The main question becomes deciding which pleadings, etc. are "relevant." The commentary provides general guidance. For example, it is not appropriate to include the entire underlying trial court file; only documents relevant to the "proper presentation of the issues" on appeal should be included. Moreover, lengthy memoranda of law in support of motions, lengthy exhibits attached to documents, and officer's returns should not be included in Part I, unless those documents are relevant to the appellate issues. (Although those items are not appropriate for Part I, they may be included in Part II.)
The lawyer's goal should be to present an uncluttered version of the trial court file to the court, and provide the judges with quick, easy access to an overview of the proceedings and the relevant documents. One size does not fit all when deciding what documents should be included in Part I. Appellate counsel is encouraged to collaborate with trial counsel, opposing counsel, and the appellate case manager to avoid the error of submitting an incomplete Part I.
Although the primary obligation is upon the appellant to create and include a Part I, if the appellant fails to include any documents in its Part I that are required by Practice Book § 67-8, then the appellee "shall" include such documents in its own Part I. Additionally, if the trial court issues an articulation or correction after the appellant has filed a brief, but before the appellee has filed, the appellee is required to include the articulation or correction in its own Part I. The appellee's appendix is due at the time it files a brief.
Parties still have the opportunity to submit documents outside the confines of Part I by including an optional Part II in their appendices. Part II may include documents that are not appropriately included in Part I (e.g., transcript pages), and thus serves the same function as old appendices. (Practice Book § 67-8(a)(2) & (c)). The submission of Part II is optional unless the party cited unpublished cases in the brief; those cases must be provided to the court in a Part II. It is crucial to note that double submission of documents is not permitted. An appellant can only include "any other" documents not previously included in Part I, and an appellee "should not include the portions of the proceedings below already included in the appellant's appendix." (Practice Book § 67-8(a)(2) & (c)).
Several important exceptions to these new rules exist. First, the rule changes only apply to appeals filed on or after July 1, 2013. The old rules remain in effect for any appeals pending on July 1. Any lawyer wishing to utilize the new rules in appeals filed before July 1 should file a motion requesting permission to do so.
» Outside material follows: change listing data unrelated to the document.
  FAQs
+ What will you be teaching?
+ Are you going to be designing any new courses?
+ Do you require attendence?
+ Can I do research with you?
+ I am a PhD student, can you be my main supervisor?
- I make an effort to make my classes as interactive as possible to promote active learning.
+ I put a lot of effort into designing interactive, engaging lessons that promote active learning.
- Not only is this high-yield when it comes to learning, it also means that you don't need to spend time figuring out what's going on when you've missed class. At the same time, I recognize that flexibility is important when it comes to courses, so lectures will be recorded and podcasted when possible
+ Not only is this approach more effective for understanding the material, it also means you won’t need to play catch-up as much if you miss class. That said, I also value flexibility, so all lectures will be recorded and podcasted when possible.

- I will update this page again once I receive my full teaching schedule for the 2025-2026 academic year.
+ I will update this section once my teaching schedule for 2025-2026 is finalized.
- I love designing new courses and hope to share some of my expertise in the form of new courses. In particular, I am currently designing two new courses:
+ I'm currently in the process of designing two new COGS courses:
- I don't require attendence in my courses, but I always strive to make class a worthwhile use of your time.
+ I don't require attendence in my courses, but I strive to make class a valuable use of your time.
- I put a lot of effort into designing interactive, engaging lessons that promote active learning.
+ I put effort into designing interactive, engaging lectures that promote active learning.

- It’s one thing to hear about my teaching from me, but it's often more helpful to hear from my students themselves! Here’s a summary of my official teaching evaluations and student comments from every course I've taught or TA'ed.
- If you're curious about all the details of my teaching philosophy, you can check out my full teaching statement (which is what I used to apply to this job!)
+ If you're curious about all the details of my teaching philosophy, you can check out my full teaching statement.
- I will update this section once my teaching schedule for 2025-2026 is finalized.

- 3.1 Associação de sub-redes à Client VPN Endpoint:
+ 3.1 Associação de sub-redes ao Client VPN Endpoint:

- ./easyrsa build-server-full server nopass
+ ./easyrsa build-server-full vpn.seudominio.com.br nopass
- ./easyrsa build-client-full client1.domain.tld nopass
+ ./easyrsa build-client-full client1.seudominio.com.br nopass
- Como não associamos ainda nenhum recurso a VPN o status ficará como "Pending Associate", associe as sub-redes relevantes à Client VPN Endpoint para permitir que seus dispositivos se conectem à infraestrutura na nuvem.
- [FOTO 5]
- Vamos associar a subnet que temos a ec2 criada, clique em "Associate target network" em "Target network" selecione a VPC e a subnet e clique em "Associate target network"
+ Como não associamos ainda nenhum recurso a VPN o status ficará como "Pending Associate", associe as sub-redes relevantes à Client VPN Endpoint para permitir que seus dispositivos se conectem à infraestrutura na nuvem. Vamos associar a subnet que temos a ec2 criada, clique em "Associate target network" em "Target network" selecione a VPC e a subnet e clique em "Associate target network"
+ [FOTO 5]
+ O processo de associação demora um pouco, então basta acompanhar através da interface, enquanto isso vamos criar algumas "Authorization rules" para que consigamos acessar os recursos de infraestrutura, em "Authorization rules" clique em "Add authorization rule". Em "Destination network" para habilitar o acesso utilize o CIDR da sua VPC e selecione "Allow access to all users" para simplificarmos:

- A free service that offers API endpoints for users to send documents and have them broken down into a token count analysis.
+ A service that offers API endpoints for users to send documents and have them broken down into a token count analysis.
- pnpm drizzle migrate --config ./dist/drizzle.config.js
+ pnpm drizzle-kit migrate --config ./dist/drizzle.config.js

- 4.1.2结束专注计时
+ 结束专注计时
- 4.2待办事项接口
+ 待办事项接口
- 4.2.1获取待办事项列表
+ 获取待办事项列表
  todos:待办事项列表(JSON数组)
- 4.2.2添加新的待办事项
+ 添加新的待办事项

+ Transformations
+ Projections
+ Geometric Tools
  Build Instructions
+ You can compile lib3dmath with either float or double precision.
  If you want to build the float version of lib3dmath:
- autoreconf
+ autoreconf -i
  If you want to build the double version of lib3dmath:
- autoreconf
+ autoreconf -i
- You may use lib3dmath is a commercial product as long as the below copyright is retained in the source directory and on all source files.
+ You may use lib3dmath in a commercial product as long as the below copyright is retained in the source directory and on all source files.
Second, in criminal and habeas appeals filed by incarcerated self-represented parties, Part I must be submitted by the appellee. (Practice Book § 68-1(b).) Note that the appellant must be both incarcerated and self-represented in order for the state to assume the burden of creating Part I. Third, additional specific rules apply to administrative appeals. (Practice Book § 67-8A.)
Preparation of Part I and Part II is subject to important technical considerations. For example, counsel must now separately certify that all personal identifying information that is protected by rule, statute, court order or case law has been redacted from both the brief and the appendix. (Practice Book §§ 67-1 and 67-8(d).) This information includes, among other things, an individual's date of birth, motor vehicle operator's license number, Social Security number, and other personal identification numbers. (Practice Book § 4-7). Therefore, counsel is forewarned to leave sufficient time in the brief writing period to ensure that all of the documents included in both portions of the appendices have been properly redacted.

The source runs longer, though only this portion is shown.